--- Your instructions ---
As written and without pictures, set down the lines from the one that contains "text: 0.972 ->" through the end of the data.

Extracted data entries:
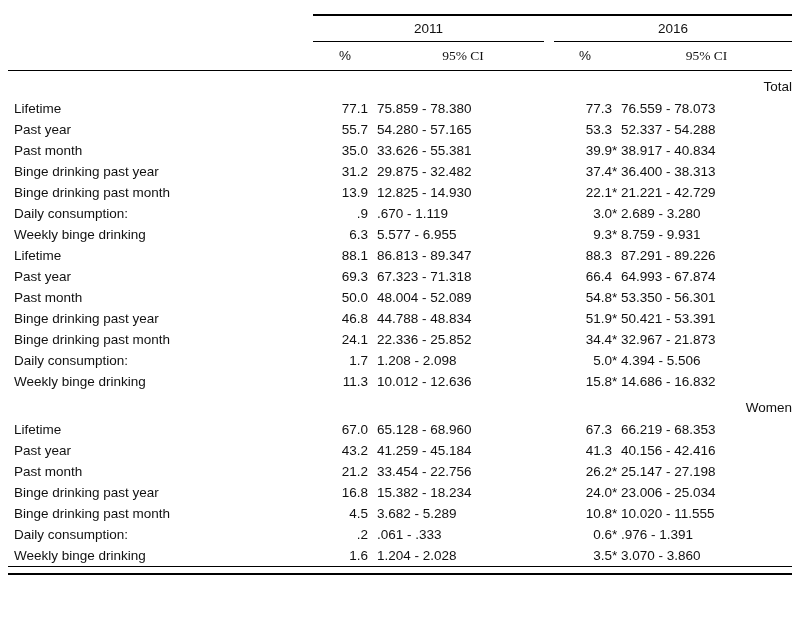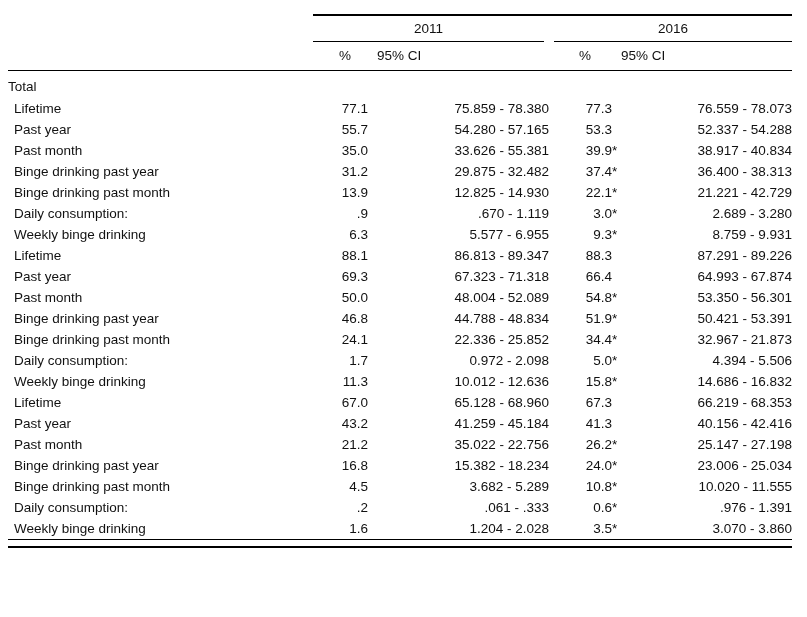"95% CI" .measures-row th.h-ci { font-family: none -> Liberation Serif, serif; text-align: left -> center }
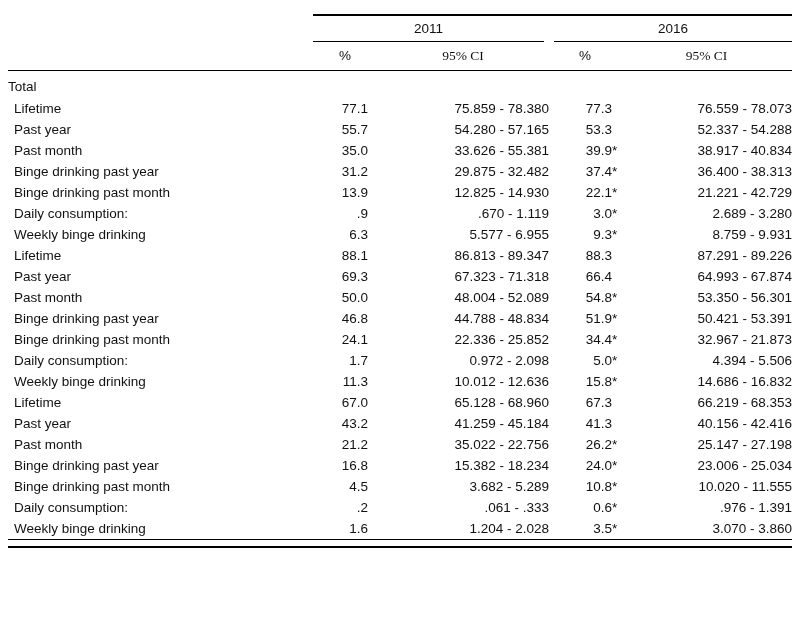"Total" .section-row td { text-align: left -> right }
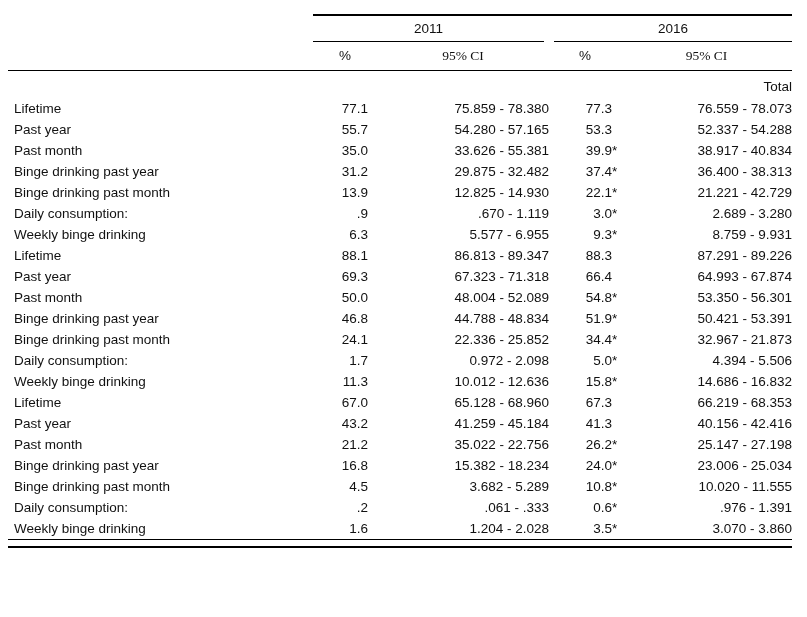"75.859 - 78.380" .data-row td.ci { text-align: right -> left }
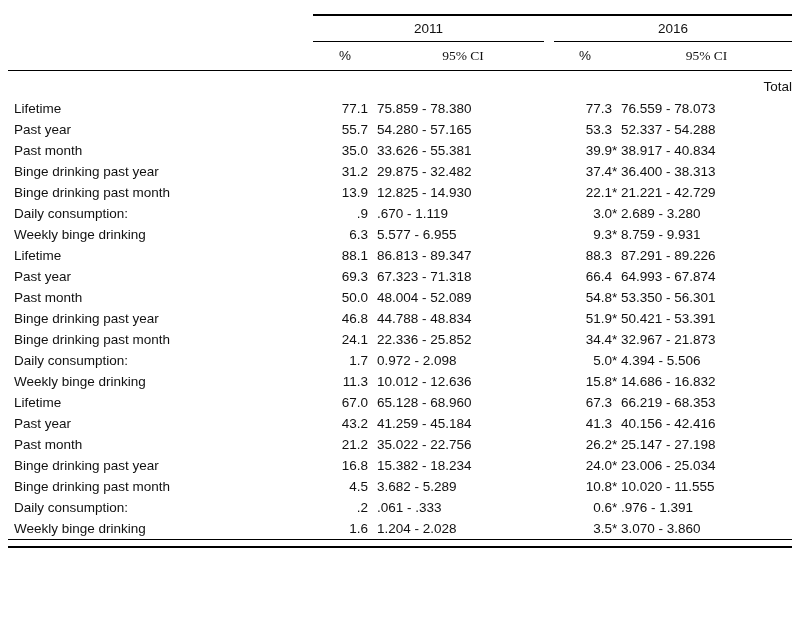"0.972 - 2.098" td.ci { text: 0.972 -> 1.208 }
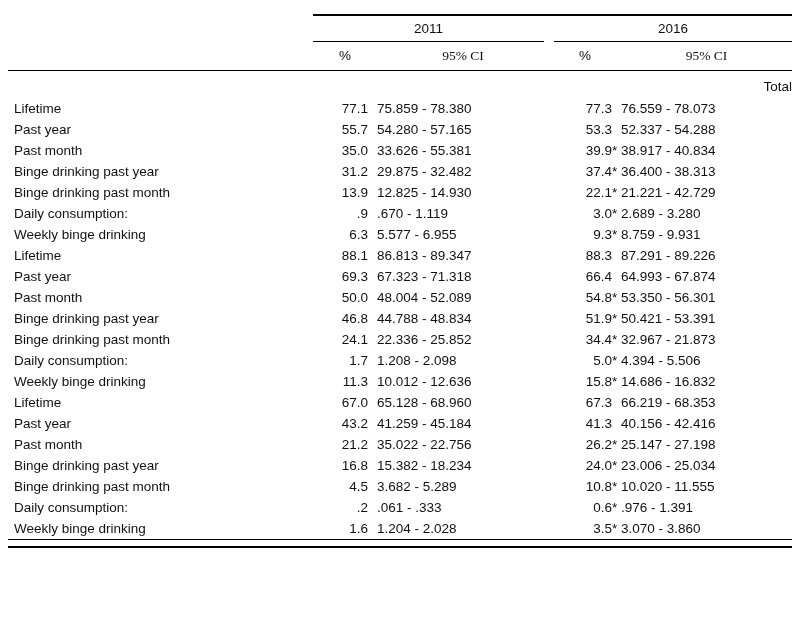"Women" tr.section-row { html: none -> <tr> <td>Women</td> </tr> }
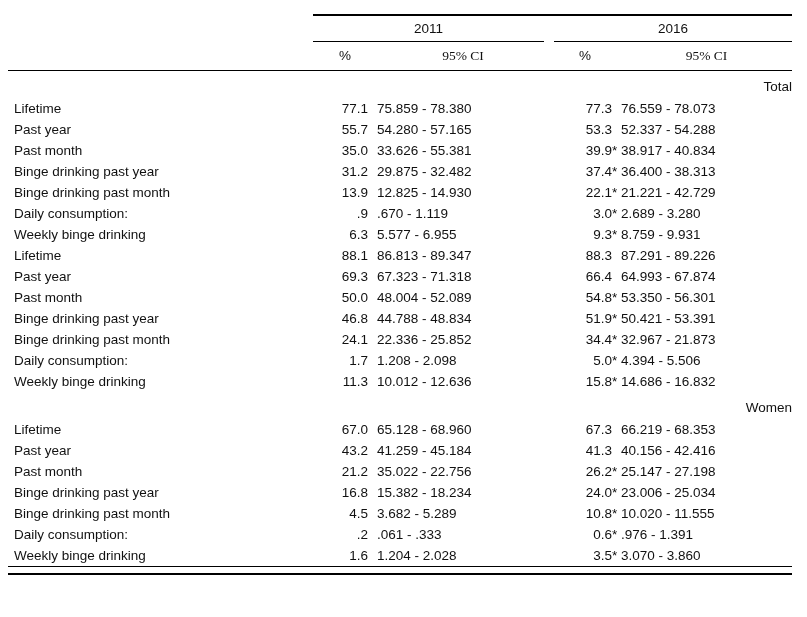"35.022 - 22.756" td.ci { text: 35.022 -> 33.454 }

--- Exercise solution ---
"0.972 - 2.098" td.ci { text: 0.972 -> 1.208 }
"Women" tr.section-row { html: none -> <tr> <td>Women</td> </tr> }
"35.022 - 22.756" td.ci { text: 35.022 -> 33.454 }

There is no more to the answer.